KEY POINTS:
Mark down Pasta Post as a Melbourne Cup horse.
Precious few New Zealand horses are good enough to win the Melbourne Cup and beat Flemington's international raiders.
Pasta Post is one of them.
Don't for one moment underestimate what it took from Pasta Post to explode away from a field of tough, seasoned stayers at just his eighth race start. Horses simply don't do that.
Tears flowed as Pasta Post dashed clear in the home straight in the $200,000 Don Ha City of Auckland Cup.
Craig Grylls' mother, Leigh, cried and father Gary saved his tears until he embraced his son in the birdcage after the cup presentation.
Grylls senior rode 1250 career winners before a 2006 retirement and got more excited watching his son win yesterday than after any of them.
"I nearly went through the floor in the grandstand."
Seventeen-year-old Craig Grylls was under a lot of pressure having his first raceday ride on Pasta Post.
But if he felt that pressure it didn't show.

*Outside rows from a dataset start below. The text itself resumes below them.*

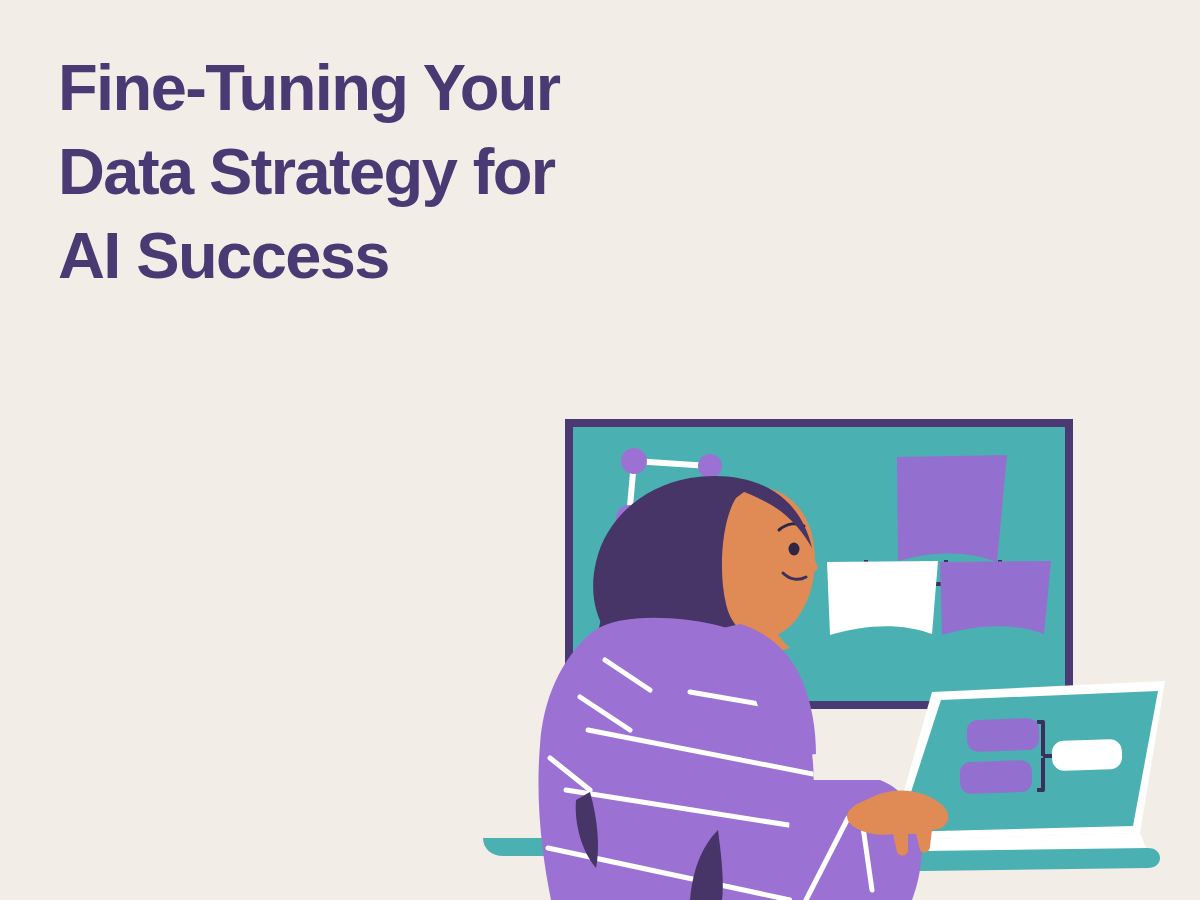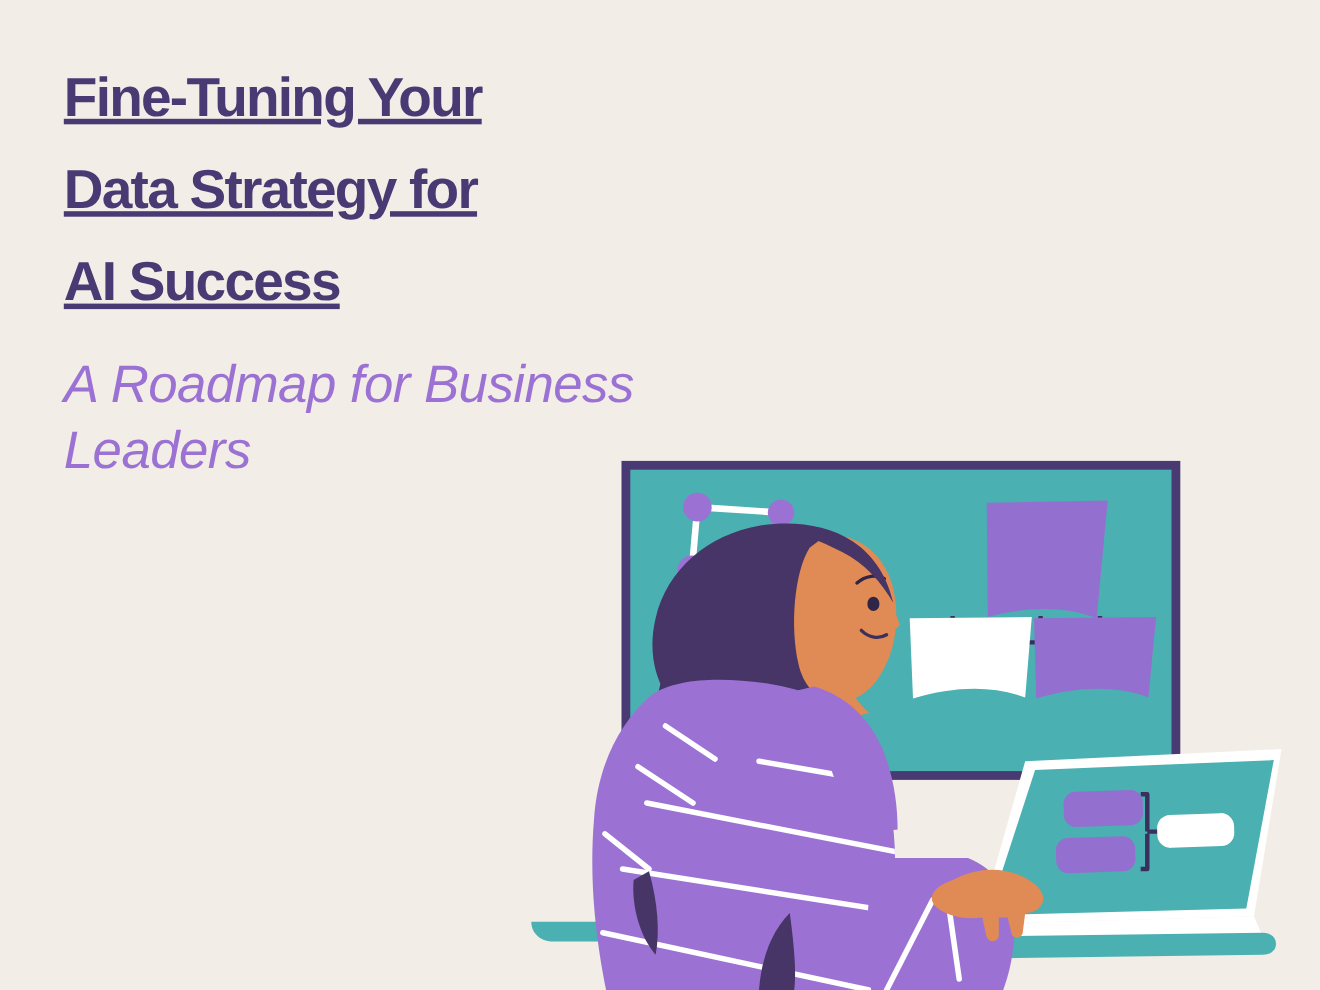--- a/index.html
+++ b/index.html
@@ -31,12 +31,11 @@
     margin: 0;
     font-family: "Liberation Sans", sans-serif;
     font-weight: bold;
-    font-size: 50px;
+    font-size: 65px;
     line-height: 84px;
     letter-spacing: -1.6px;
     color: #4A3A73;
     white-space: pre-line;
-    text-decoration: underline;
   }
   #page-subtitle {
     margin: 22px 0 0 0;

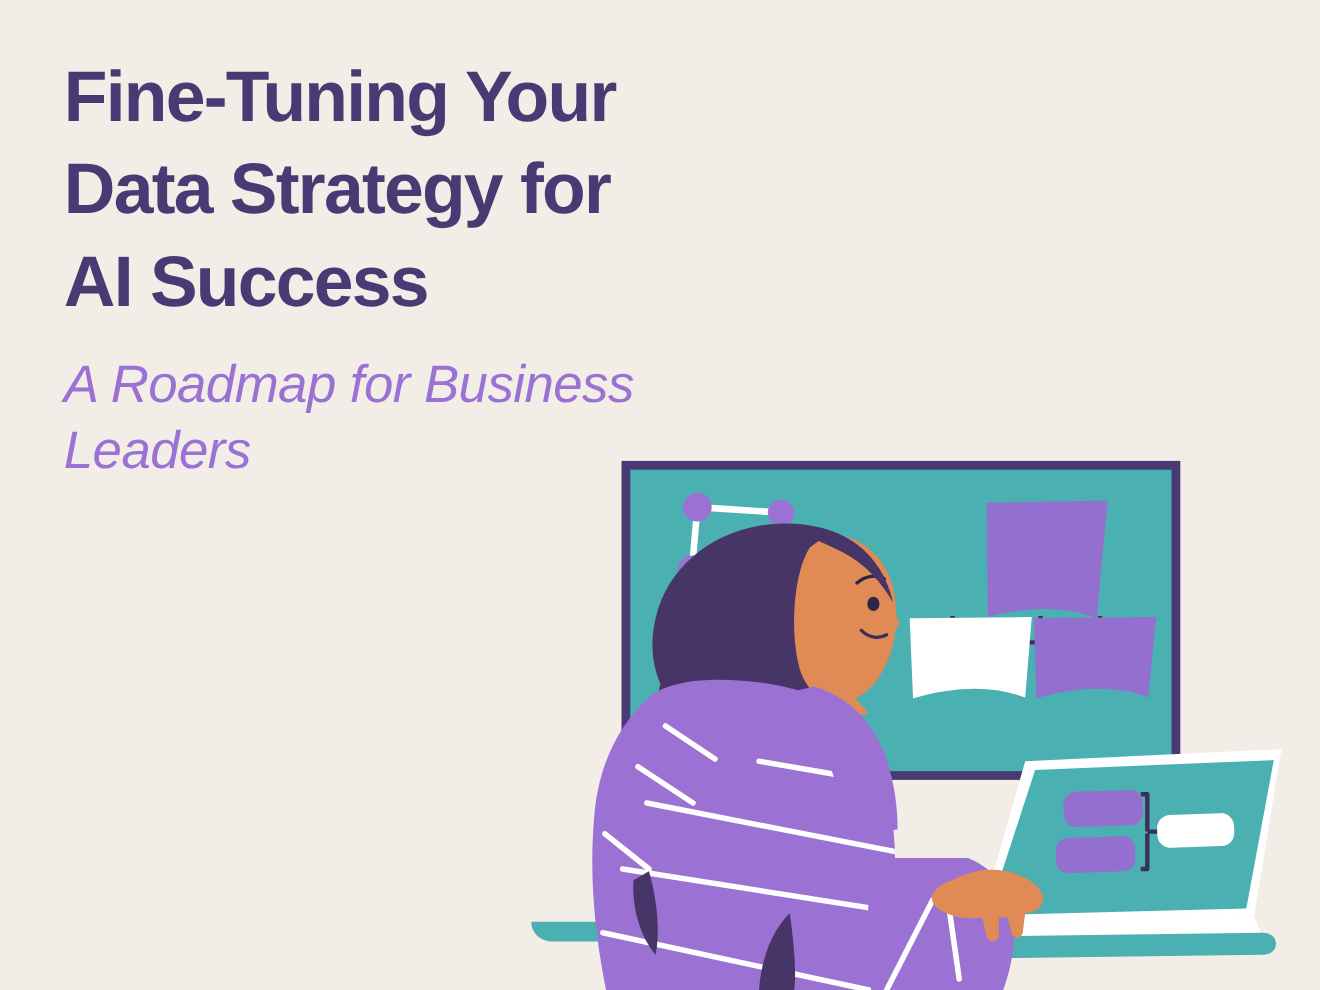--- a/index.html
+++ b/index.html
@@ -235,8 +235,6 @@
     <h1 id="page-title">Fine-Tuning Your
 Data Strategy for
 AI Success</h1>
-    <p id="page-subtitle">A Roadmap for Business
-Leaders</p>
   </div>
 
 </div>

The impressive teenager produced his traditional modesty.
"Anyone could have won on that horse today," said Grylls as he climbed off the birdcage weigh-in scales.
He knew he had the race won a long way out.
"I had a real full tank of gas on the home bend. Once I let him go he just exploded."
More tears flowed from Sean Collins, who had ridden Pasta Post in all his lead-up races, but couldn't make yesterday's 52.5kg weight.
The excitement of the performance overrode Collins' disappointment.
"It actually wasn't that hard to watch," he said.
"I starting crying when Craig shot clear on him."
Co-trainer Graeme Sanders tries to maintain a measured approach even after a major win, but you could detect a slight vein of excitement when he summed up Pasta Post.
"This horse just keeps surprising us - he keeps stepping up.
"If he stays sound he could do an awful lot."
A few years ago Sanders pulled a few friends together and convinced them to form Sapphire Bloodstock, essentially to invest in young horses and market them for sale. They race Pasta Post now only because he failed a veterinary inspection for an overseas sale.
Tauranga publican Frank Wade and Gary Williams joined Sapphire Bloodstock in the Pasta Post ownership.
Joy Robinson, one of the Sapphire syndicate members, is secretary for Cambridge trainer Roger James.
Her husband, Mac, is the Matamata milkman. He also assists some mornings at the stable of Cambridge harness trainer Nicky Chilcott.
"I was at the stable at 6 this morning and I'm supposed to be delivering milk at 4.30 tomorrow morning."
Best of luck with that. When the syndicate headed off Ellerslie it looked like it was going to be a long night.
Everswindell impressed storming home for second, just ahead of a brave Spin Around, who set up most of the pace.
Matamata trainer John Sargent is now counting the days until the Wellington Cup on January 26 after Everswindell's effort.
But he's confident his New Zealand Cup winner will be even tougher to beat when she strikes the roomy Trentham surface this month.
"I think she is a bit better that way round."
Sargent said Everswindell would have her final cup tune-up in the Trentham Stakes (2400m) on January 19. He said Everswindell didn't help herself yesterday when the pace slackened through the initial stages.
"She pulled a shade and ended up third last on the turn."
Topweight Spin Around almost pulled off a memorable hat-trick and proved punters got it wrong by deserting him.
The brave Counties and Avondale Cup winner only crumbled inside the final 100m for a close-up third.